[Difference listings]

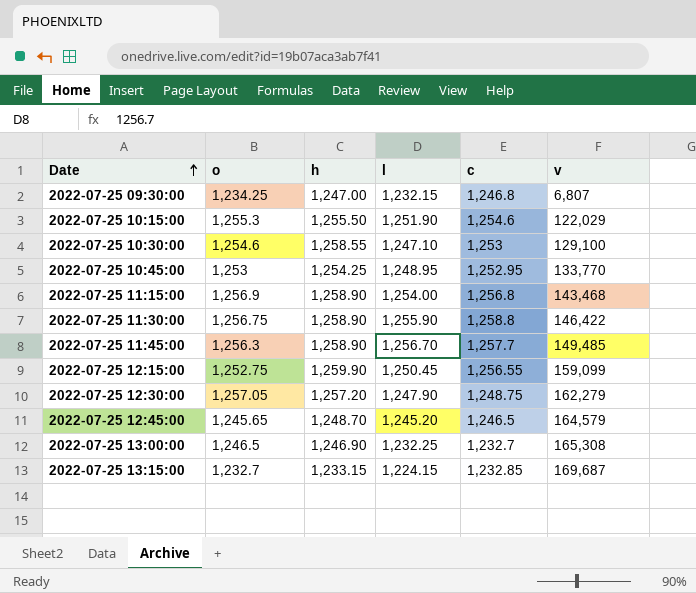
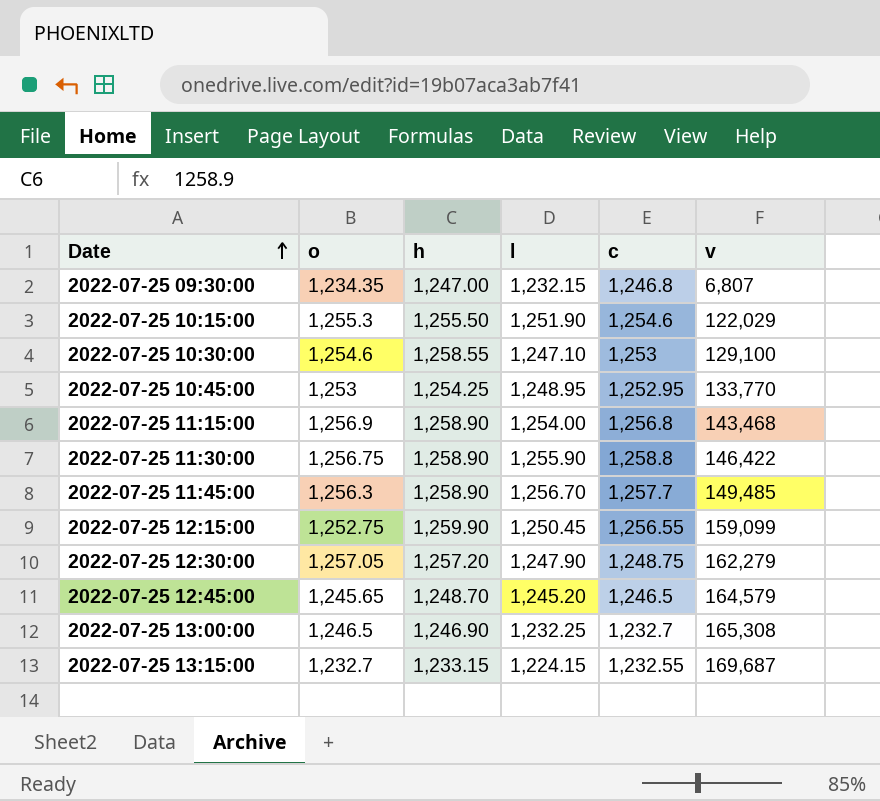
2022-07-25 09:30:00 | o: 1,234.25 -> 1,234.35
2022-07-25 13:15:00 | c: 1,232.85 -> 1,232.55

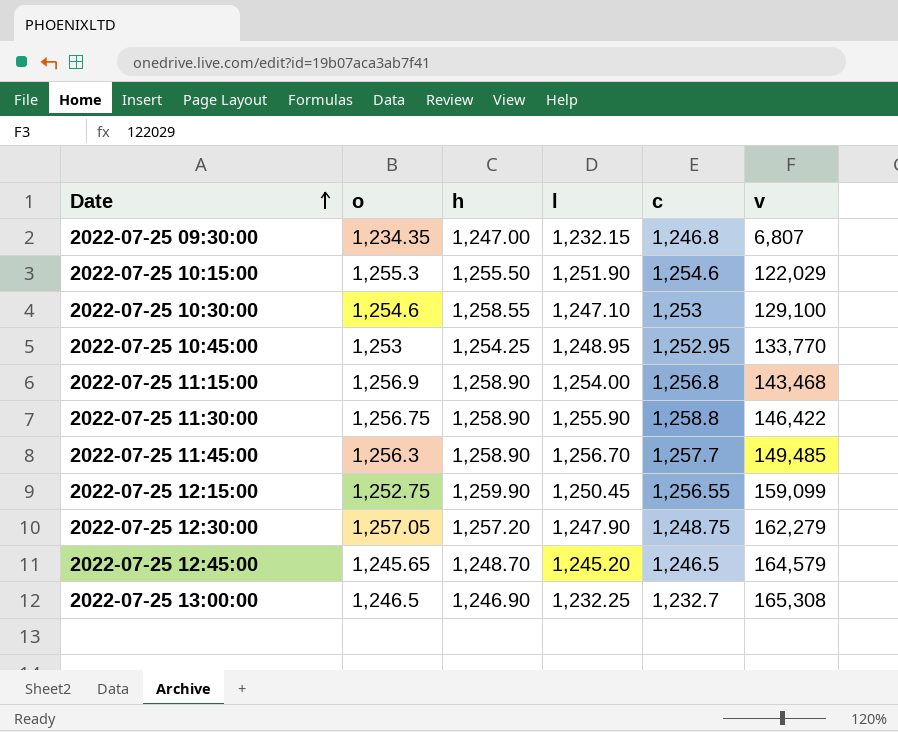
row 2022-07-25 13:15:00: 1,232.7 | 1,233.15 | 1,224.15 | 1,232.55 | 169,687 -> none

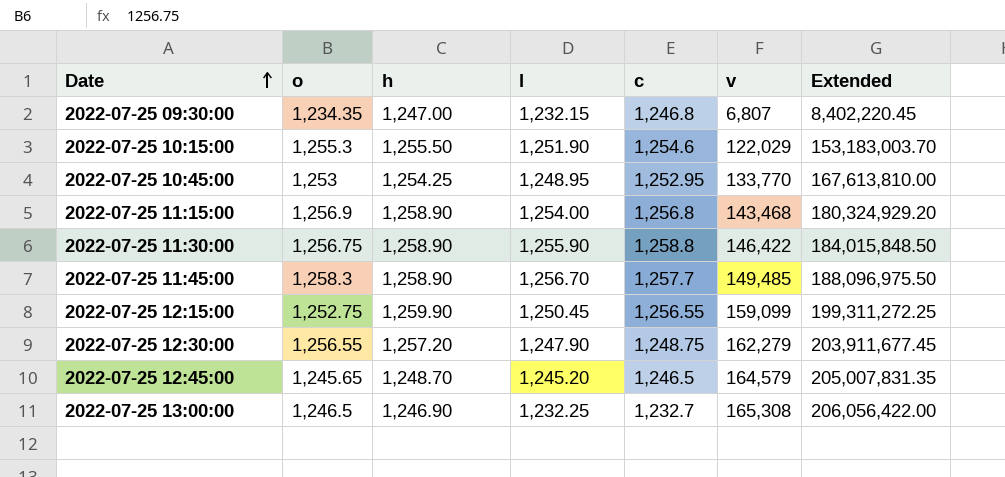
column Extended | formula: none -> [o] * [v]
row 2022-07-25 10:30:00: 1,254.6 | 1,258.55 | 1,247.10 | 1,253 | 129,100 -> none
2022-07-25 11:45:00 | o: 1,256.3 -> 1,258.3
2022-07-25 12:30:00 | o: 1,257.05 -> 1,256.55

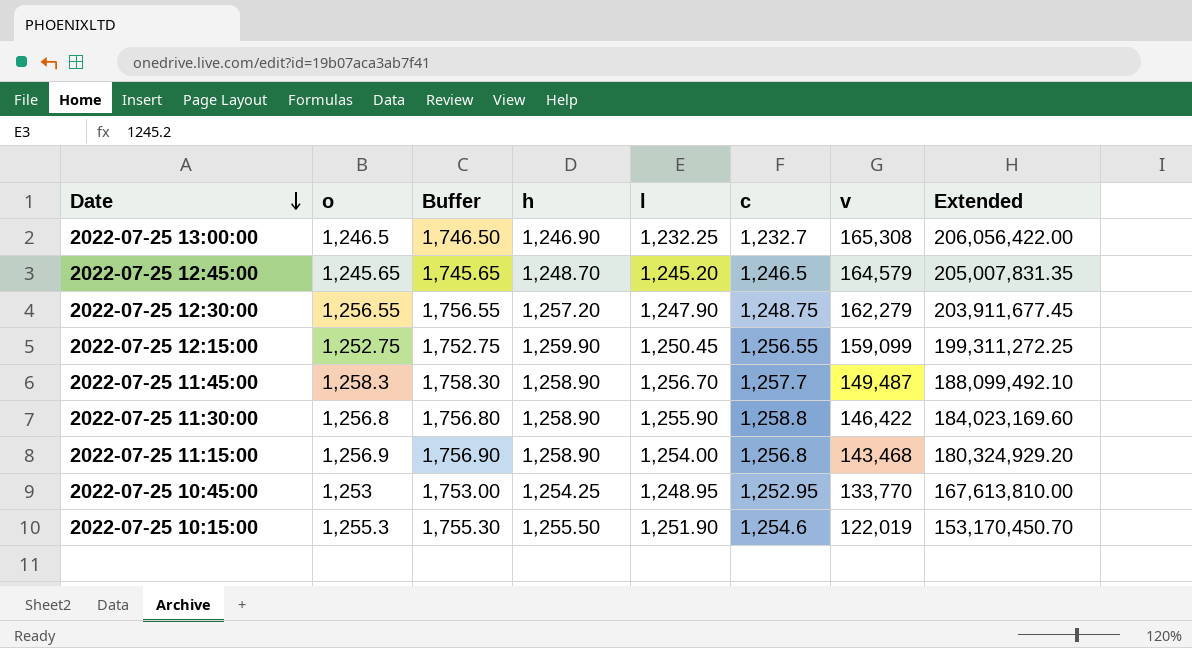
row order: Date ascending -> Date descending
column Buffer | formula: none -> [o] + 500
row 2022-07-25 09:30:00: 1,234.35 | 1,247.00 | 1,232.15 | 1,246.8 | 6,807 | 8,402,220.45 -> none
2022-07-25 11:45:00 | v: 149,485 -> 149,487
2022-07-25 11:45:00 | Extended: 188,096,975.50 -> 188,099,492.10
2022-07-25 11:30:00 | o: 1,256.75 -> 1,256.8
2022-07-25 11:30:00 | Extended: 184,015,848.50 -> 184,023,169.60
2022-07-25 10:15:00 | v: 122,029 -> 122,019
2022-07-25 10:15:00 | Extended: 153,183,003.70 -> 153,170,450.70

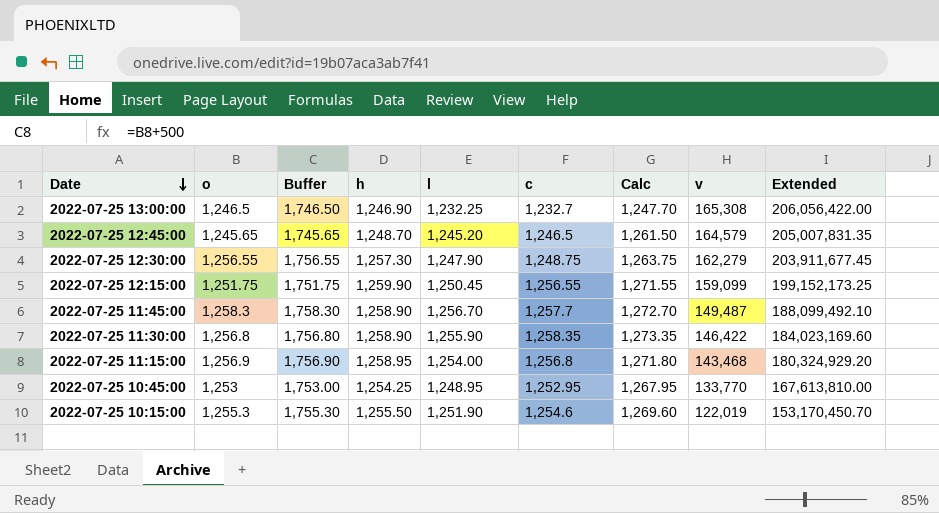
column Calc | formula: none -> [c] + 15
2022-07-25 12:30:00 | h: 1,257.20 -> 1,257.30
2022-07-25 12:15:00 | o: 1,252.75 -> 1,251.75
2022-07-25 12:15:00 | Buffer: 1,752.75 -> 1,751.75
2022-07-25 12:15:00 | Extended: 199,311,272.25 -> 199,152,173.25
2022-07-25 11:30:00 | c: 1,258.8 -> 1,258.35
2022-07-25 11:15:00 | h: 1,258.90 -> 1,258.95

WHAT THIS TASK INVOLVES:
Output the entries above exactly as given, but strip out the pictures.

SOLUTION:
2022-07-25 09:30:00 | o: 1,234.25 -> 1,234.35
2022-07-25 13:15:00 | c: 1,232.85 -> 1,232.55

row 2022-07-25 13:15:00: 1,232.7 | 1,233.15 | 1,224.15 | 1,232.55 | 169,687 -> none

column Extended | formula: none -> [o] * [v]
row 2022-07-25 10:30:00: 1,254.6 | 1,258.55 | 1,247.10 | 1,253 | 129,100 -> none
2022-07-25 11:45:00 | o: 1,256.3 -> 1,258.3
2022-07-25 12:30:00 | o: 1,257.05 -> 1,256.55

row order: Date ascending -> Date descending
column Buffer | formula: none -> [o] + 500
row 2022-07-25 09:30:00: 1,234.35 | 1,247.00 | 1,232.15 | 1,246.8 | 6,807 | 8,402,220.45 -> none
2022-07-25 11:45:00 | v: 149,485 -> 149,487
2022-07-25 11:45:00 | Extended: 188,096,975.50 -> 188,099,492.10
2022-07-25 11:30:00 | o: 1,256.75 -> 1,256.8
2022-07-25 11:30:00 | Extended: 184,015,848.50 -> 184,023,169.60
2022-07-25 10:15:00 | v: 122,029 -> 122,019
2022-07-25 10:15:00 | Extended: 153,183,003.70 -> 153,170,450.70

column Calc | formula: none -> [c] + 15
2022-07-25 12:30:00 | h: 1,257.20 -> 1,257.30
2022-07-25 12:15:00 | o: 1,252.75 -> 1,251.75
2022-07-25 12:15:00 | Buffer: 1,752.75 -> 1,751.75
2022-07-25 12:15:00 | Extended: 199,311,272.25 -> 199,152,173.25
2022-07-25 11:30:00 | c: 1,258.8 -> 1,258.35
2022-07-25 11:15:00 | h: 1,258.90 -> 1,258.95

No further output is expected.